Please filter the entries for the word "number" and copy every line that has it.

Stored data entries
※ ※ ※

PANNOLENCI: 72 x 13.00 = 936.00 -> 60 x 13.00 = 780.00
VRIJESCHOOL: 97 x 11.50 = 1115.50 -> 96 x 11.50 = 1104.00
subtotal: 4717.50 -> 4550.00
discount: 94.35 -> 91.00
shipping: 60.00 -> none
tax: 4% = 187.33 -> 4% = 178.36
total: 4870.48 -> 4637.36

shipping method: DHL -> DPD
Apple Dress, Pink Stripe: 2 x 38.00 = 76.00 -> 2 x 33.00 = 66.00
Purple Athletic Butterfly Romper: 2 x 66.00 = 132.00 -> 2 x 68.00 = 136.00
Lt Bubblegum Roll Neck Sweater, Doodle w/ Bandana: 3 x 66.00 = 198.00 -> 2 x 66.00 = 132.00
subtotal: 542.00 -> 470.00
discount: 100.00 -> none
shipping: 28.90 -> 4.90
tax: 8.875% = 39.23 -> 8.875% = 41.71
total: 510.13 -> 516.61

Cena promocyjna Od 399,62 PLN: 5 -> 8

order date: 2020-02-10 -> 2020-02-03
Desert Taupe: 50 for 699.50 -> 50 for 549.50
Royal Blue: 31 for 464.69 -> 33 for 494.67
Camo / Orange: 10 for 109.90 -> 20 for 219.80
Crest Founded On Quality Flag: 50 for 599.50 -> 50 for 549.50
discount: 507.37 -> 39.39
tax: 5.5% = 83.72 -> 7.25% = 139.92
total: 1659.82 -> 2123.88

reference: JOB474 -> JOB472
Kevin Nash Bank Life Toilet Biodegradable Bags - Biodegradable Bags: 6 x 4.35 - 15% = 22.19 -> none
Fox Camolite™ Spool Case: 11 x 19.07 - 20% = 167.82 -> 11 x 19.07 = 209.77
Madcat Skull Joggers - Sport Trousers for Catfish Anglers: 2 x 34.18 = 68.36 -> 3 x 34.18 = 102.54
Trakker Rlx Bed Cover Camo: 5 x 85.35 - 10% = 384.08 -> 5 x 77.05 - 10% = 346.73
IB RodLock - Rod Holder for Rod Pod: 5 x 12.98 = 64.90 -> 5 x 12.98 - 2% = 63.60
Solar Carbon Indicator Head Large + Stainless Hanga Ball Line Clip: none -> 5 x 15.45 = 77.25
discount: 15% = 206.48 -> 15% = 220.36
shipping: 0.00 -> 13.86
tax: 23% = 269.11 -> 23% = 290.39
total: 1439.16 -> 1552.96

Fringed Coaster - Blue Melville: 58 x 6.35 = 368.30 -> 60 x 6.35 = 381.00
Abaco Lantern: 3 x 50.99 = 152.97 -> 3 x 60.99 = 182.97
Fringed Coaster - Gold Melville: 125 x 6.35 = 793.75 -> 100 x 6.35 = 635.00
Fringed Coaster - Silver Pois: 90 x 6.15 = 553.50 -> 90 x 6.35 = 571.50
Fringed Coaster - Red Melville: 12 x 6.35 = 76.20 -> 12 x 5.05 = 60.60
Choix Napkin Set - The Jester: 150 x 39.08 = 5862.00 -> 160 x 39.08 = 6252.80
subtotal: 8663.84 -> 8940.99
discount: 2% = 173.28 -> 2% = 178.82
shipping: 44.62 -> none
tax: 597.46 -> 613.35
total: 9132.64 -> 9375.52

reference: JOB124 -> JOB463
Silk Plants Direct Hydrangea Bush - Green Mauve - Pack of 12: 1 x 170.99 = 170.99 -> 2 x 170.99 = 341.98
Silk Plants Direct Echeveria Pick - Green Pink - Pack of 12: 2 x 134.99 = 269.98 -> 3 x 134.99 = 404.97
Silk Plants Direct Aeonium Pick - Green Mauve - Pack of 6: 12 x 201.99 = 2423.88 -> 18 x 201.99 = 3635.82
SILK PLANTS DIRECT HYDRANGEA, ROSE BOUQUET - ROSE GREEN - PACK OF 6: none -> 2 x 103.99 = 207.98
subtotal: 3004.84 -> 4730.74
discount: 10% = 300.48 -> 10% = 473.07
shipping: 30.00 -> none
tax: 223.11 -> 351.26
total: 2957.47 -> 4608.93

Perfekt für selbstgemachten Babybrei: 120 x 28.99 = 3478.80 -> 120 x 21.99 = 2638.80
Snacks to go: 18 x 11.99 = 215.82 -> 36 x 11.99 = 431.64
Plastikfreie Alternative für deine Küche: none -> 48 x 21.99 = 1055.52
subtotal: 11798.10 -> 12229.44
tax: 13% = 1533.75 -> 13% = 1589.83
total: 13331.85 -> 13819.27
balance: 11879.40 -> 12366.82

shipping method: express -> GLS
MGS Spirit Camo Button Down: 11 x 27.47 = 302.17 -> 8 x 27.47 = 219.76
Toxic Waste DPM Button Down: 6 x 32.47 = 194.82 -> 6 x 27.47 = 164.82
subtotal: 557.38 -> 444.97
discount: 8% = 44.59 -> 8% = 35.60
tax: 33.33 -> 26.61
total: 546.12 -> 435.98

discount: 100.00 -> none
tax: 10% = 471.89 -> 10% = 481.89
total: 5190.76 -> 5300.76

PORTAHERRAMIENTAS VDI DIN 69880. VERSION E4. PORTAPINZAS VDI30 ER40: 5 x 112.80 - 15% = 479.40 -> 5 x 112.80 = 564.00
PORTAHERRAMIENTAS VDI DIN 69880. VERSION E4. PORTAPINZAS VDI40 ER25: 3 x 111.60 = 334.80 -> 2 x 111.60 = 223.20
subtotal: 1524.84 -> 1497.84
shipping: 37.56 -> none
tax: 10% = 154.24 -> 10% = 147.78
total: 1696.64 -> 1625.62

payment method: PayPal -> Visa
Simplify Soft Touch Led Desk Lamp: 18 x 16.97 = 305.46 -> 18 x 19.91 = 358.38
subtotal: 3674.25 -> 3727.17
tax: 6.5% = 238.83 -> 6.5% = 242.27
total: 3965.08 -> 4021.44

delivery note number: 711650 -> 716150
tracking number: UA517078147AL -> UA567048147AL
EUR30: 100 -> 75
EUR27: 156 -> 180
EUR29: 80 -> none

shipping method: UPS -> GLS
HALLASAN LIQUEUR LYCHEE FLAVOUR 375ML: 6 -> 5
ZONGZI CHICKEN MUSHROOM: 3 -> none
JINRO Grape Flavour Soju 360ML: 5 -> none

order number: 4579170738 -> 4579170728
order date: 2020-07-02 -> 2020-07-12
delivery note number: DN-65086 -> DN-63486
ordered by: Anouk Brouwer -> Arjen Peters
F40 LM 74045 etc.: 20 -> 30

※ ※ ※

● Result of the exercise:
delivery note number: 711650 -> 716150
tracking number: UA517078147AL -> UA567048147AL
order number: 4579170738 -> 4579170728
delivery note number: DN-65086 -> DN-63486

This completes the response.